Growing food in bone-dry deserts may get easier and more affordable thanks to an energy-efficient solar-powered desalination technology that’s showing promise in an Israeli pilot project.
At the heart of the technology is a “nanofiltration” membrane that allows plant managers to decide which minerals to filter out of the salty water pumped up from aquifers.
Normally, non-specific membranes in desalination plants filter out all the minerals in the groundwater via reverse osmosis. However, some of these minerals are beneficial to crops. Farmers thus have to add them back in to their irrigation water.
And pumping the salty water through the membrane requires a lot of energy, which is expensive.

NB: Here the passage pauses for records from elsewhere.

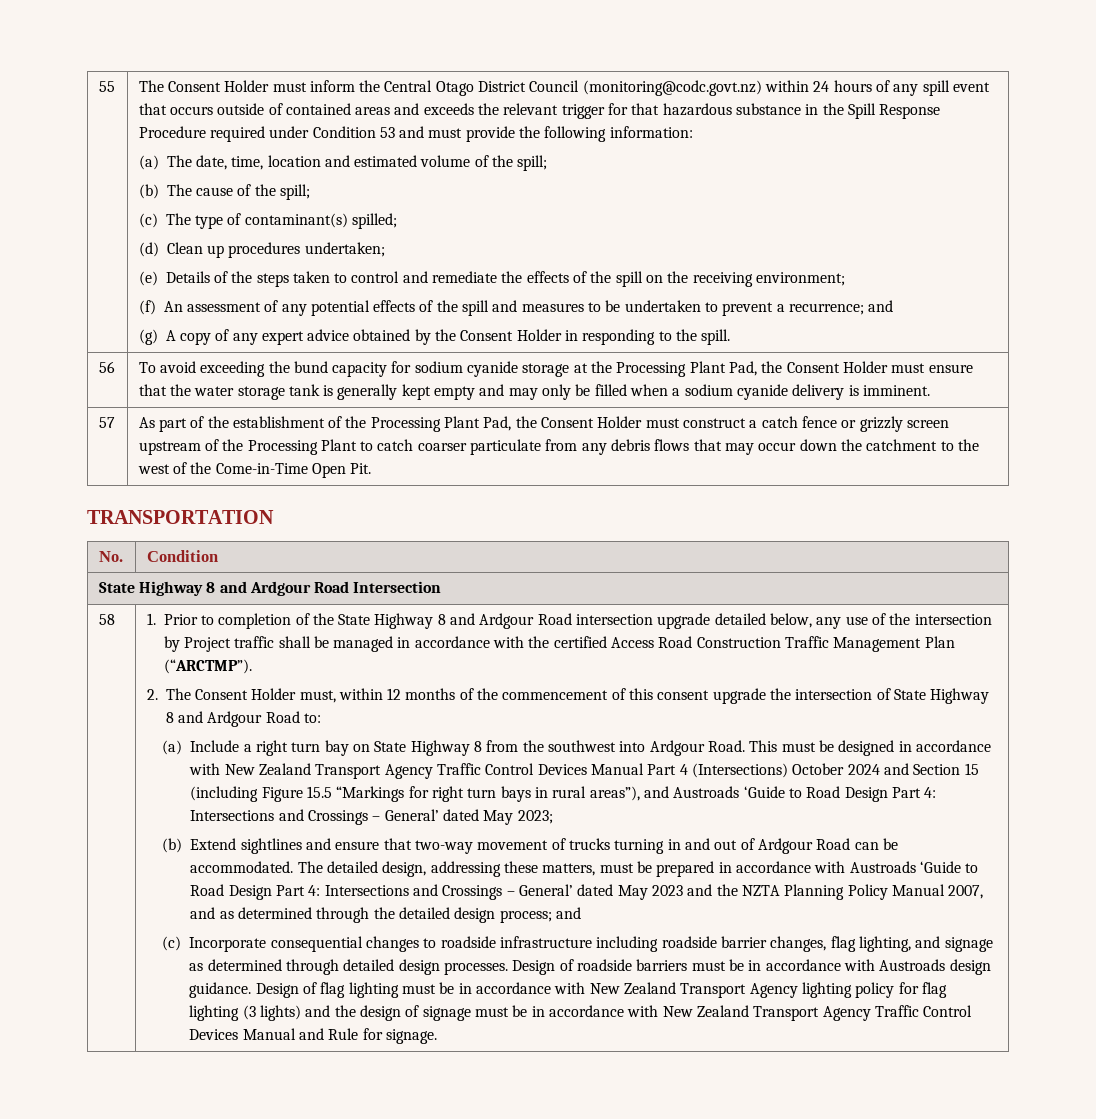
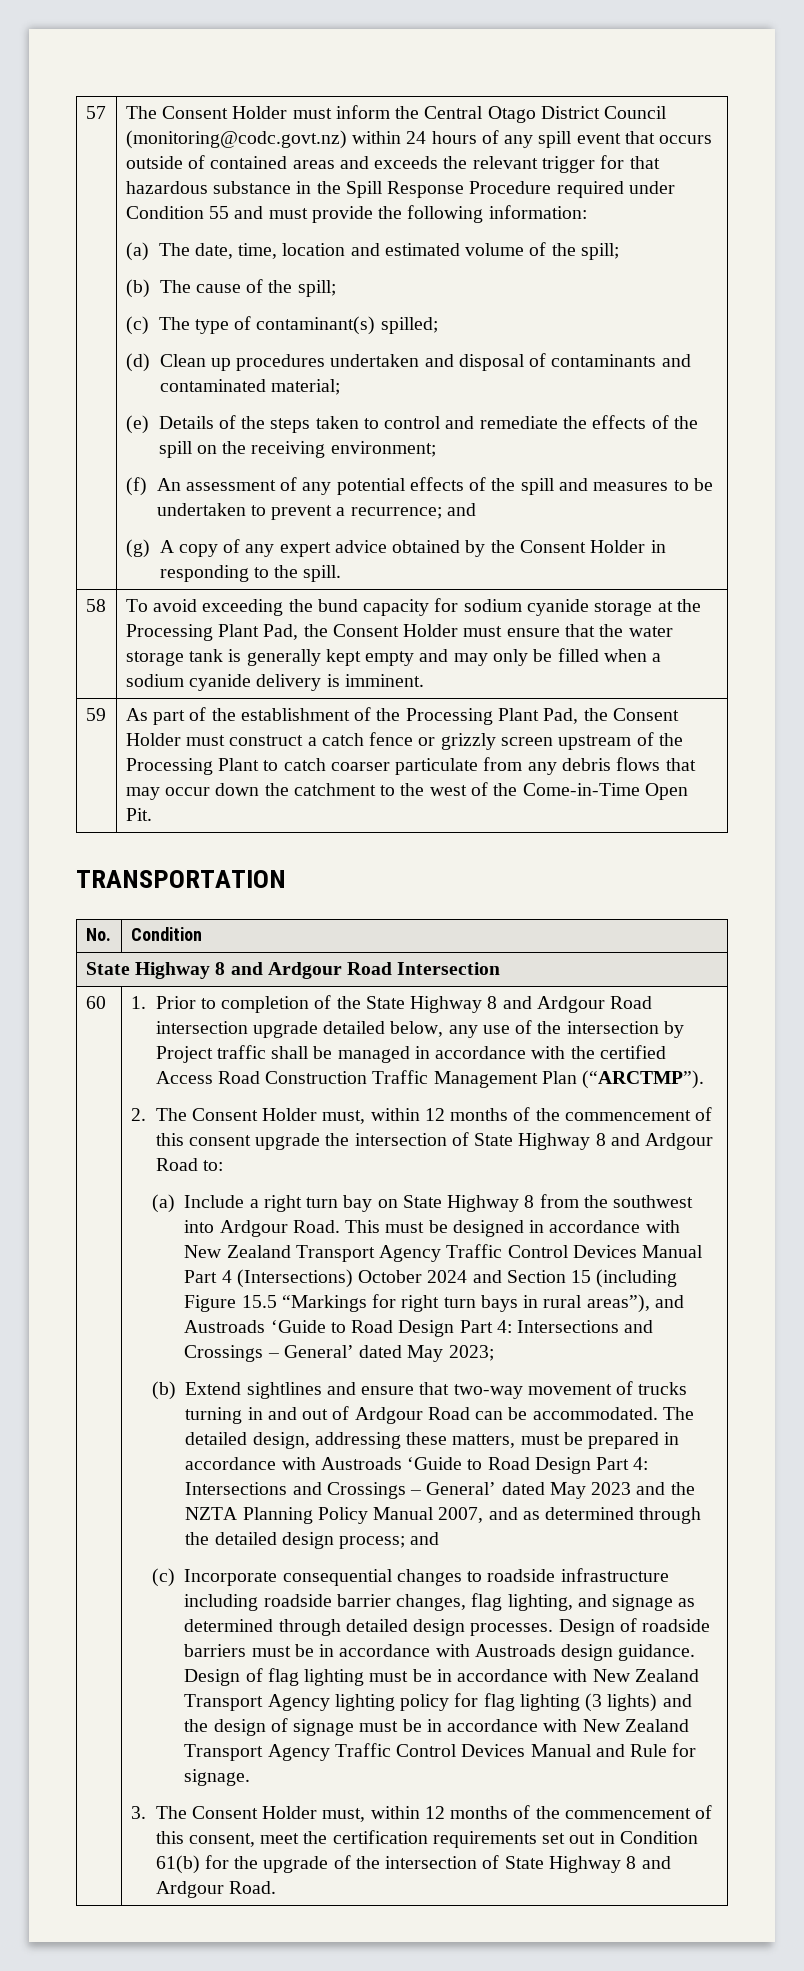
- 55
+ 57
- The Consent Holder must inform the Central Otago District Council (monitoring@codc.govt.nz) within 24 hours of any spill event that occurs outside of contained areas and exceeds the relevant trigger for that hazardous substance in the Spill Response Procedure required under Condition 53 and must provide the following information:
+ The Consent Holder must inform the Central Otago District Council (monitoring@codc.govt.nz) within 24 hours of any spill event that occurs outside of contained areas and exceeds the relevant trigger for that hazardous substance in the Spill Response Procedure required under Condition 55 and must provide the following information:
- (d) Clean up procedures undertaken;
+ (d) Clean up procedures undertaken and disposal of contaminants and contaminated material;
- 56
+ 58
- 57
+ 59
- 58
+ 60
+ 3. The Consent Holder must, within 12 months of the commencement of this consent, meet the certification requirements set out in Condition 61(b) for the upgrade of the intersection of State Highway 8 and Ardgour Road.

“In this case, we’re using nanofilters, which [perform] ‘loose’ reverse osmosis, and we will use much less energy in the process,” Rami Messalem from Ben Gurion University’s Zukerberg Institute for Water Research in Israel, told the Israel Ministry of Foreign Affairs.
Individual farmers or plant managers can tweak to the membrane to filter out only the minerals they don’t want, leaving in those they do.
Research to date indicates using the membrane requires about a quarter of the power used to run traditional desalination plants. The lower energy requirement thus opens the possibility of using solar panels to power the desalination plant.
Such solar-powered desalination plants, in theory, could be installed at rural farmlands far from the electricity grid, allowing the cultivation of crops in otherwise bone-dry regions.
Messalem and his partners, including Central Arava Research and Development, are currently running a solar-powered pilot project in the desert north of the Dead Sea where the team is growing four crops.
“So far, the experimental results are promising,” Israel Ministry of Foreign Affairs noted. “The desalinated water enables farmers to use 25 percent less water and fertilizer than usual.”
The research has been funded by Swiss philanthropist Samuel Josefowitz. The team is seeking additional funding to continue their research.